→ **Exercise**:
Lines from the one with "width: 104px ->" to the end of the material, both included: print them exactly and print nothing else. Omit the pictures.

→ **Available records**:
++++++++++

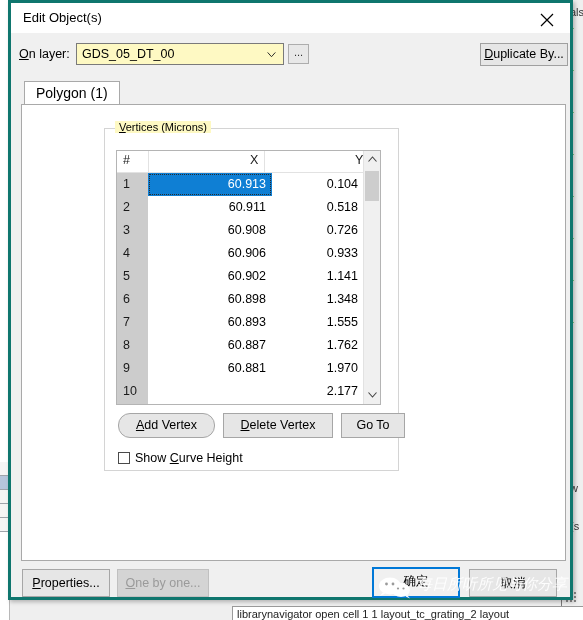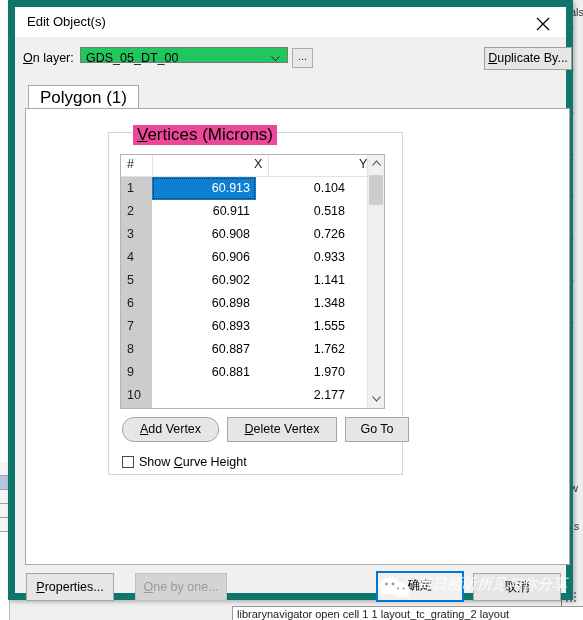"Edit Object(s)" #dialog { border: 7px solid #0f766e -> 3px solid #0f766e }
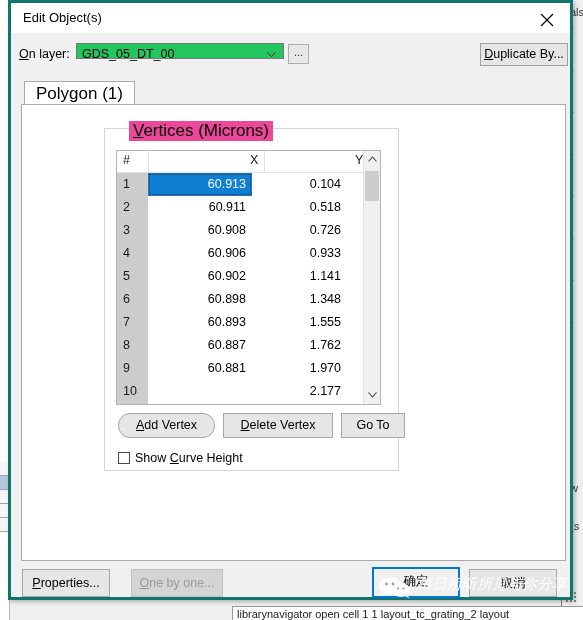"GDS_05_DT_00" .combo { background: #22c55e -> #fef9c3; height: 16px -> 22px }
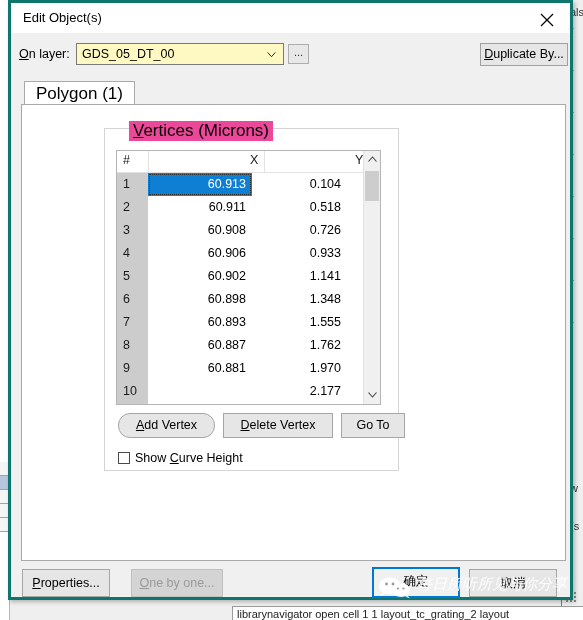"Polygon (1)" .tab { font-size: 17px -> 14px }
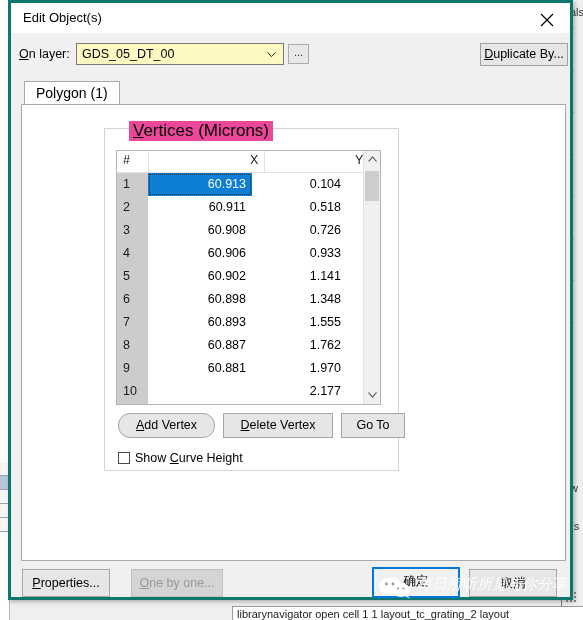"Vertices (Microns)" .group-legend { background: #ec4899 -> #fef9c3; font-size: 17px -> 11px; left: 24px -> 10px }
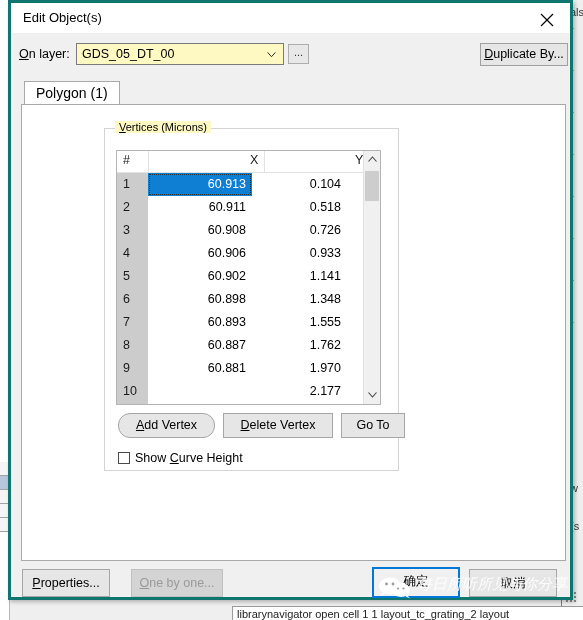"60.913" .c-x { width: 104px -> 124px }
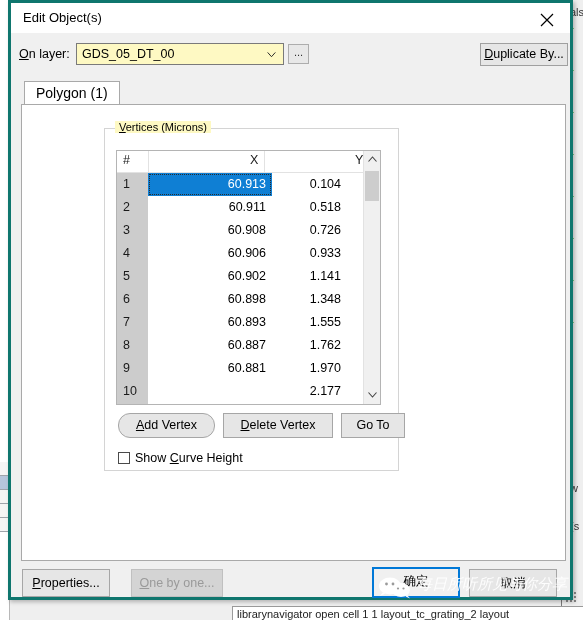"0.104" .c-y { padding-right: 24px -> 7px }
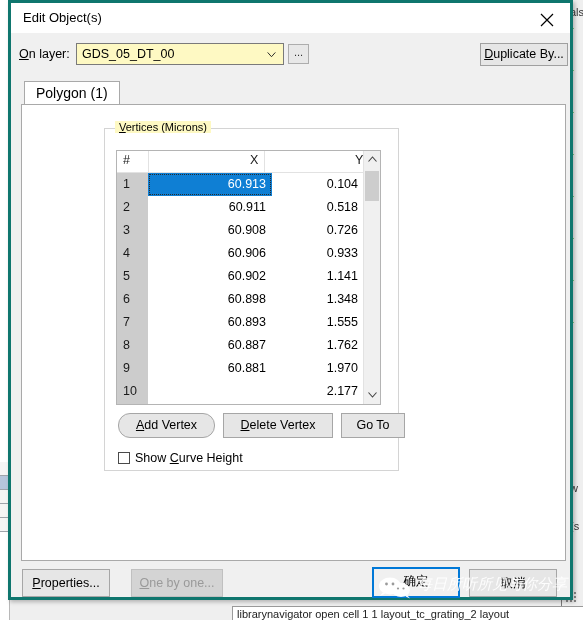"One by one..." .fbtn.disabled { margin-left: 14px -> none }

++++++++++

→ **Answer space**:
"60.913" .c-x { width: 104px -> 124px }
"0.104" .c-y { padding-right: 24px -> 7px }
"One by one..." .fbtn.disabled { margin-left: 14px -> none }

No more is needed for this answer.